In the article Compactification (mathematics) a compactification of a topological space ${\displaystyle X}$ is defined as an embedding ${\displaystyle i\colon X\to X^{*}}$ where ${\displaystyle X^{*}}$ is (of course) a compact space and the image of ${\displaystyle X}$ is dense in ${\displaystyle X^{*}}$. In the case of the Alexandroff extension ${\displaystyle c\colon X\to X^{*}}$ the image ${\displaystyle c(X)}$ is dense in ${\displaystyle X^{*}}$ if (and only if?) ${\displaystyle X}$ is non-compact, and since ${\displaystyle c}$ is an embedding this is sufficient (and necessary?) for ${\displaystyle c}$ to be a compactification. However in the section One-point_compactification#The_one-point_compactification is stated that it is a compactification if and only if ${\displaystyle X}$ is Hausdorff. I think this is incorrect, since it's not necessary (or sufficient) for ${\displaystyle X}$ to be Hausdorff. User:82.57.177.147 (talk), 14:54, 9 July 2014‎

## Whaaaat?

The article currently states:

Put ${\displaystyle X^{*}=X\cup \{\infty \}}$, and topologize ${\displaystyle X^{*}}$ by taking as open sets all the open subsets U of X together with all subsets V which contain ${\displaystyle \infty }$ and such that ${\displaystyle X\setminus V}$ is closed and compact.

On first reading, this sounds wrong, but after re-reading three times, I see that its right. Perhaps the following is more clear?

Put ${\displaystyle X^{*}=X\cup \{\infty \}}$, and topologize ${\displaystyle X^{*}}$ by taking as open sets all the open subsets U of X together with all sets ${\displaystyle V=(X\setminus C)\cup \{\infty \}}$ where C is closed and compact in X. Here, ${\displaystyle X\setminus C}$ denotes setminus. Note that ${\displaystyle V}$ is an open neighborhood of ${\displaystyle \{\infty \}}$, and thus, any open cover of ${\displaystyle \{\infty \}}$ will contain all except a compact subset ${\displaystyle C}$ of ${\displaystyle X^{*}}$, implying that ${\displaystyle X^{*}}$ is compact.

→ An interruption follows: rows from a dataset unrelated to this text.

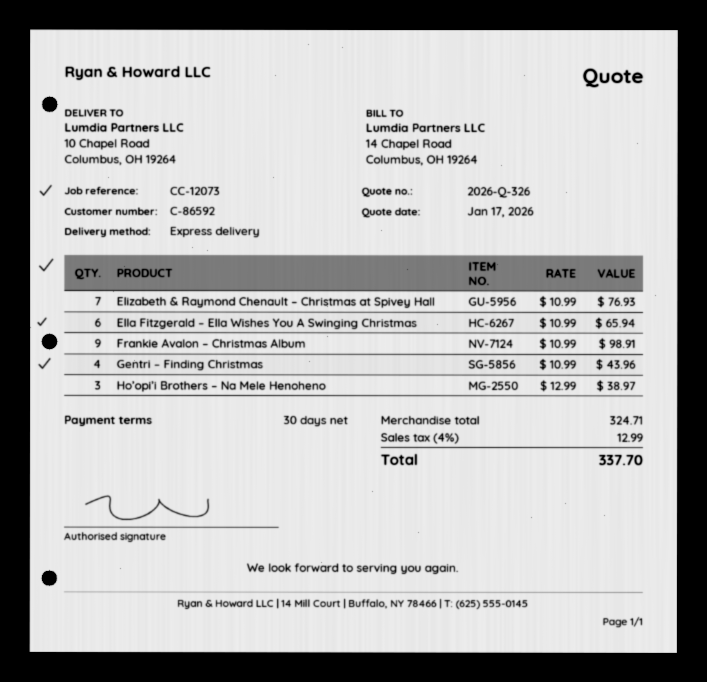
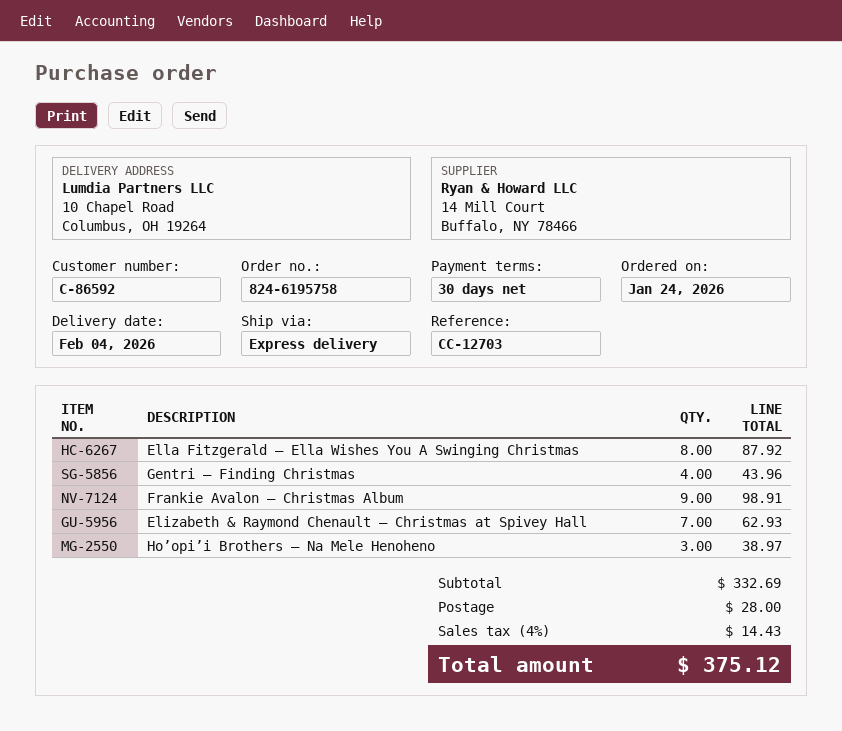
reference: CC-12073 -> CC-12703
Elizabeth & Raymond Chenault – Christmas at Spivey Hall: 7 for 76.93 -> 7 for 62.93
Ella Fitzgerald – Ella Wishes You A Swinging Christmas: 6 for 65.94 -> 8 for 87.92
subtotal: 324.71 -> 332.69
shipping: none -> 28.00
tax: 4% = 12.99 -> 4% = 14.43
total: 337.70 -> 375.12

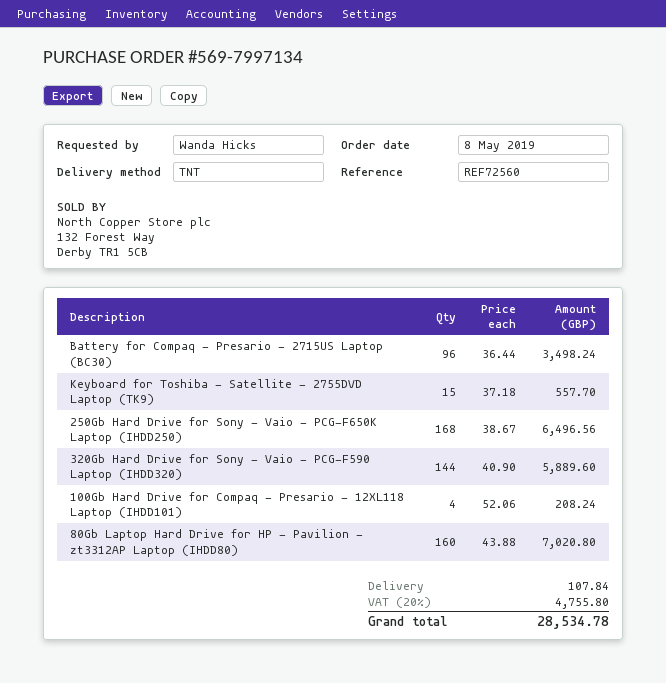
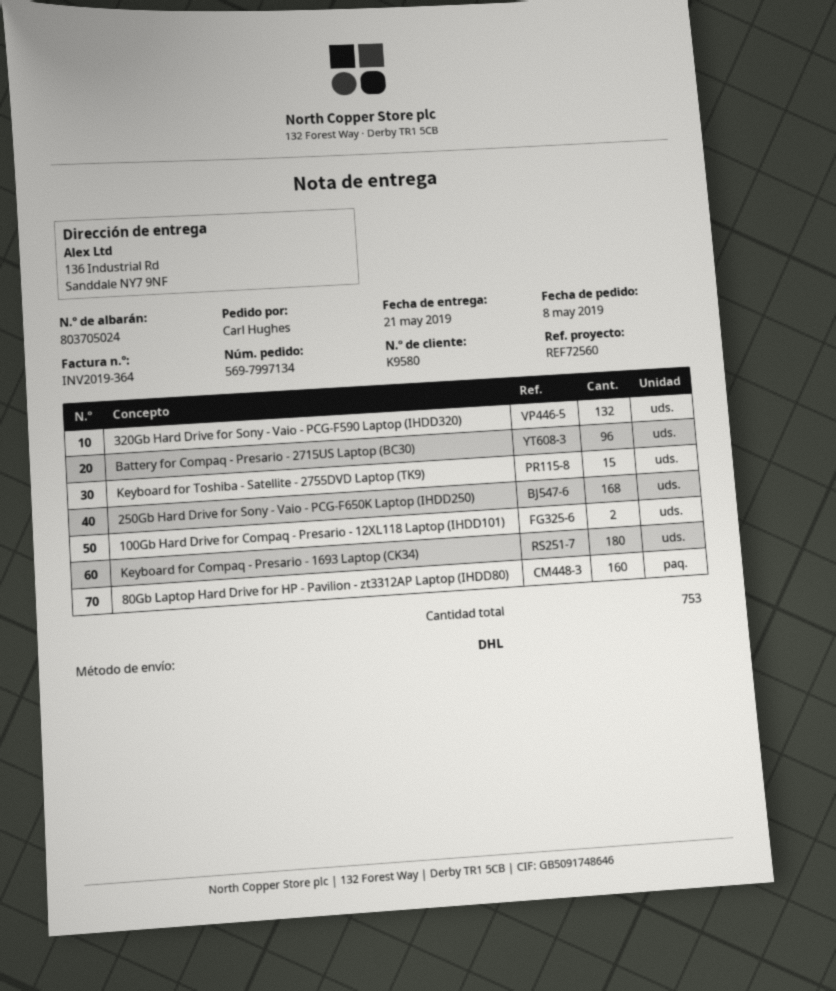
ordered by: Wanda Hicks -> Carl Hughes
shipping method: TNT -> DHL
320Gb Hard Drive for Sony - Vaio - PCG-F590 Laptop (IHDD320): 144 -> 132
100Gb Hard Drive for Compaq - Presario - 12XL118 Laptop (IHDD101): 4 -> 2
Keyboard for Compaq - Presario - 1693 Laptop (CK34): none -> 180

That is, a topology has to be an open cover. This wording makes it clear where the open sets are. 67.198.37.16 (talk) 19:52, 29 August 2016 (UTC)

OK, I decided to "be bold" and just make this change. If you don't like it, then just revert. Its not that big a deal. 67.198.37.16 (talk) 20:13, 29 August 2016 (UTC)